L’as­phyxie complète des moyens pour l’uni­ver­sité oblige ainsi les univer­si­tés à se rappro­cher du secteur privé. Au détri­ment de la science ouverte. Le risque de dérive est simple en effet : une recherche privée va avoir pour corol­laire le besoin d’en­gran­ger des profits. Là où le service public de la recherche ne peut avoir de visée pure­ment lucra­tive. Ainsi la ques­tion centrale est celle-ci : la recherche doit-elle néces­sai­re­ment être rentable ? Pour le gouver­ne­ment la réponse est oui.

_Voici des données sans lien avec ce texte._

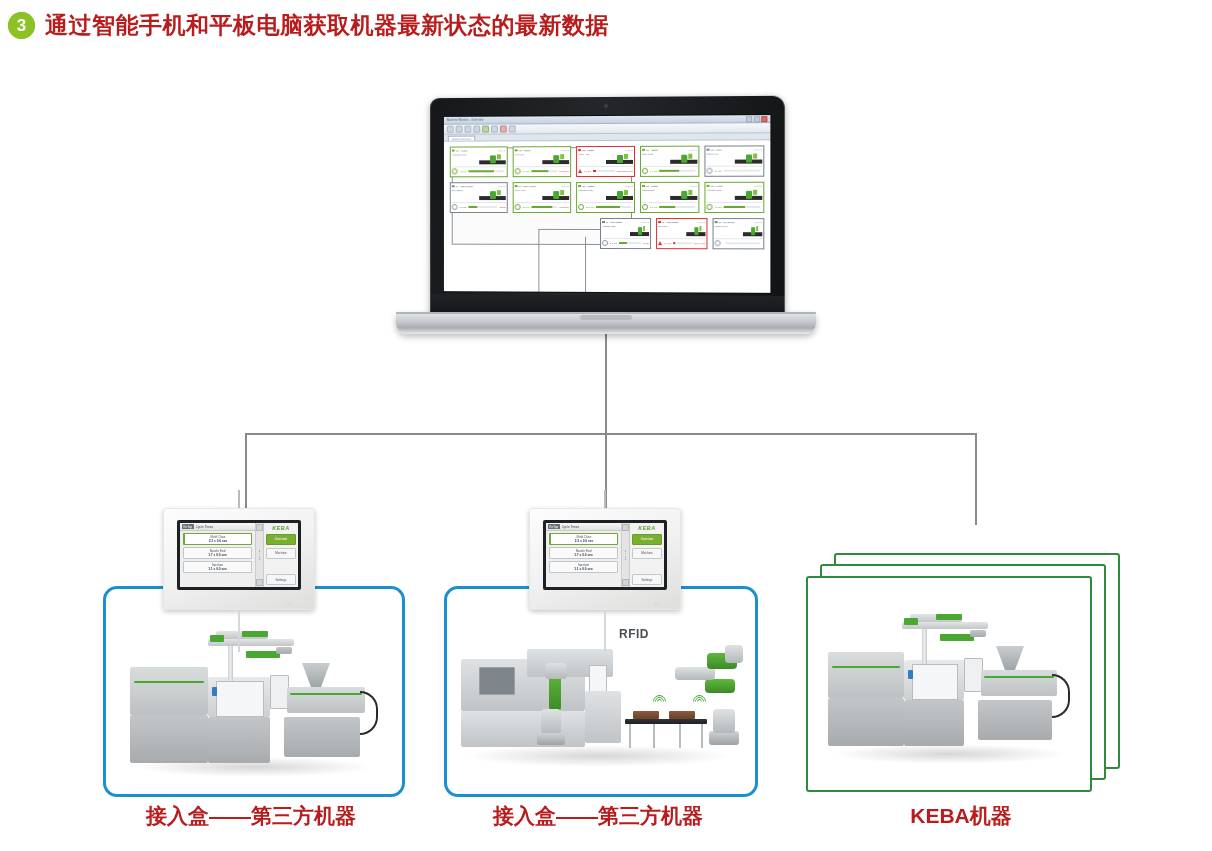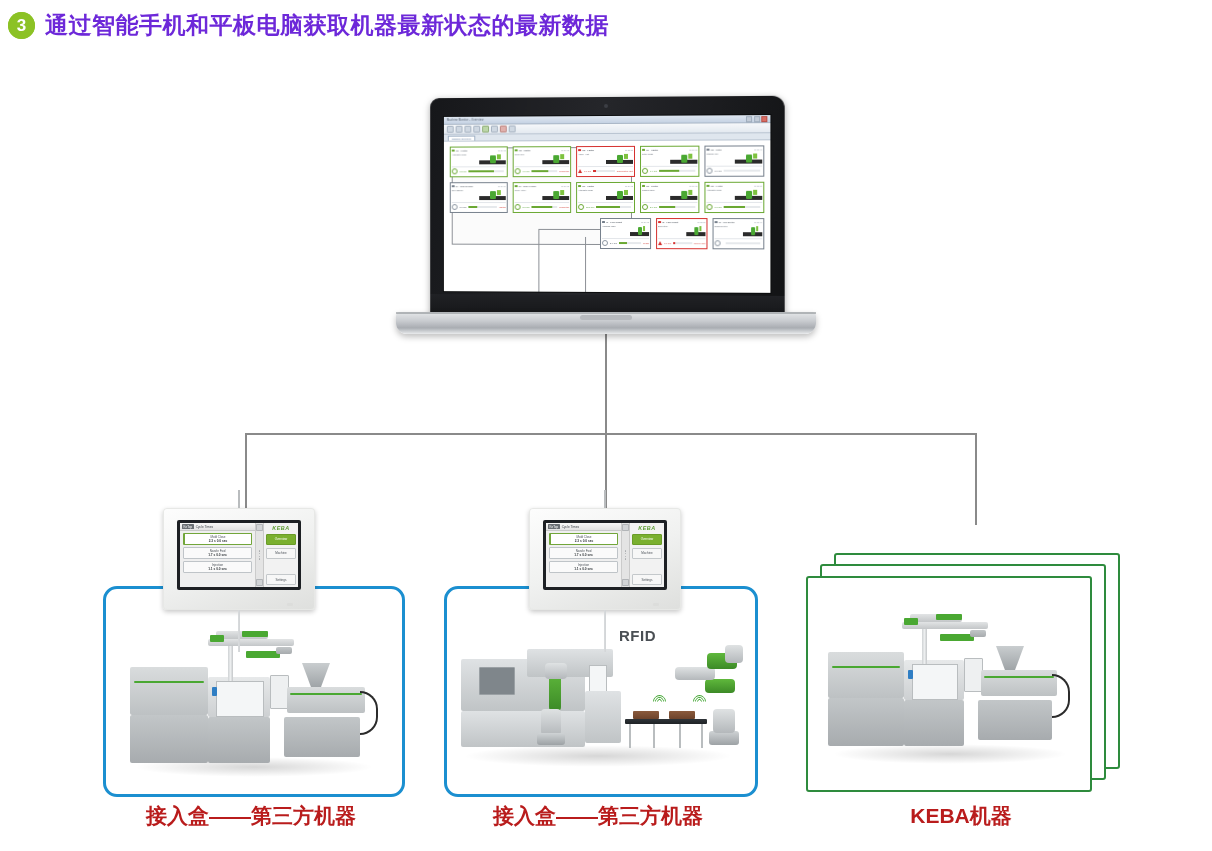"通过智能手机和平板电脑获取机器最新状态的最新数据" .title-text { color: #6d28d9 -> #b91c1c }
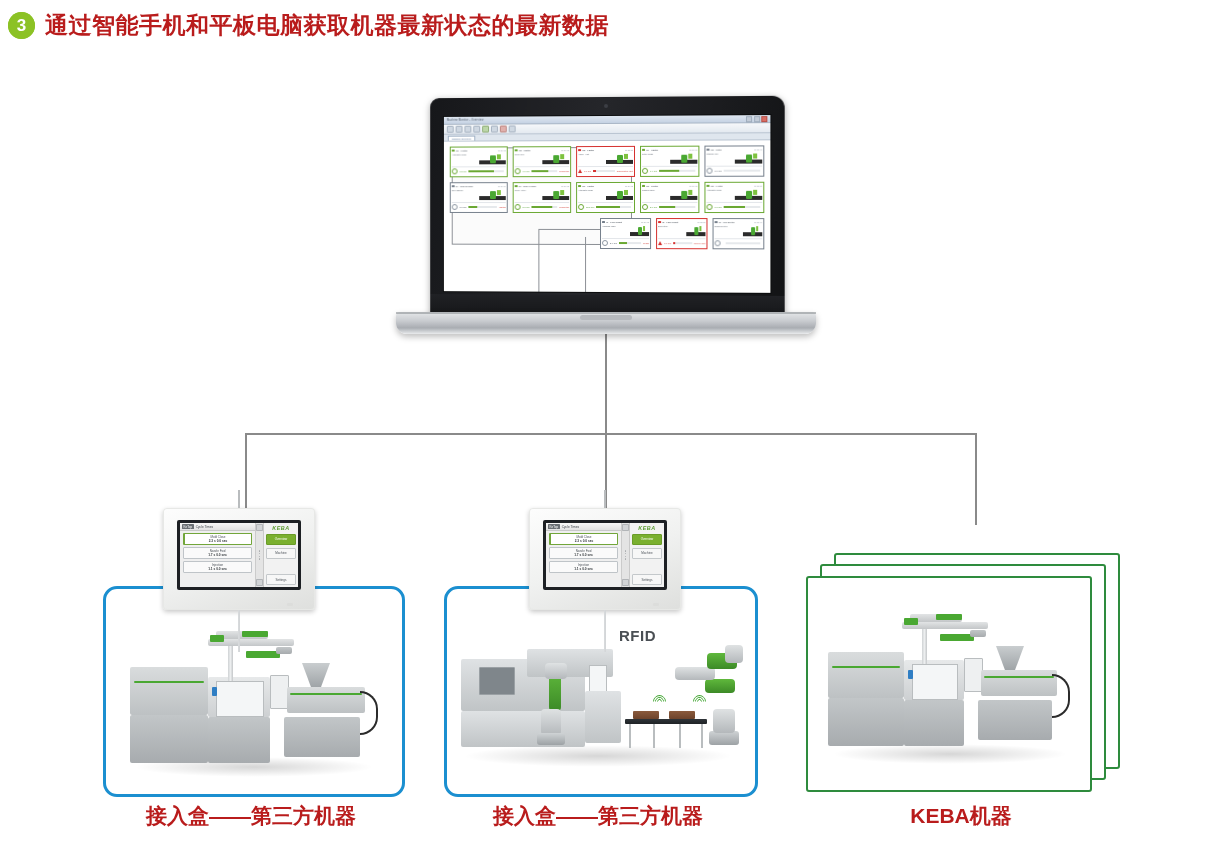"RFID" .rfid-label { font-size: 15px -> 12px }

Ce projet de loi va limi­ter la recherche ouverte, pous­ser les cher­cheurs et cher­cheuses à un confor­misme intel­lec­tuel délé­tère, limi­tant consi­dé­ra­ble­ment les retom­bées béné­fiques de la recherche sur la société française. Le lien Recherche et Société est d’ailleurs très absent de ce texte. Il faut au contraire une recherche aux finan­ce­ments pérennes, qui permettent à une multi­tude de thèmes de recherche d’exis­ter, libre­ment.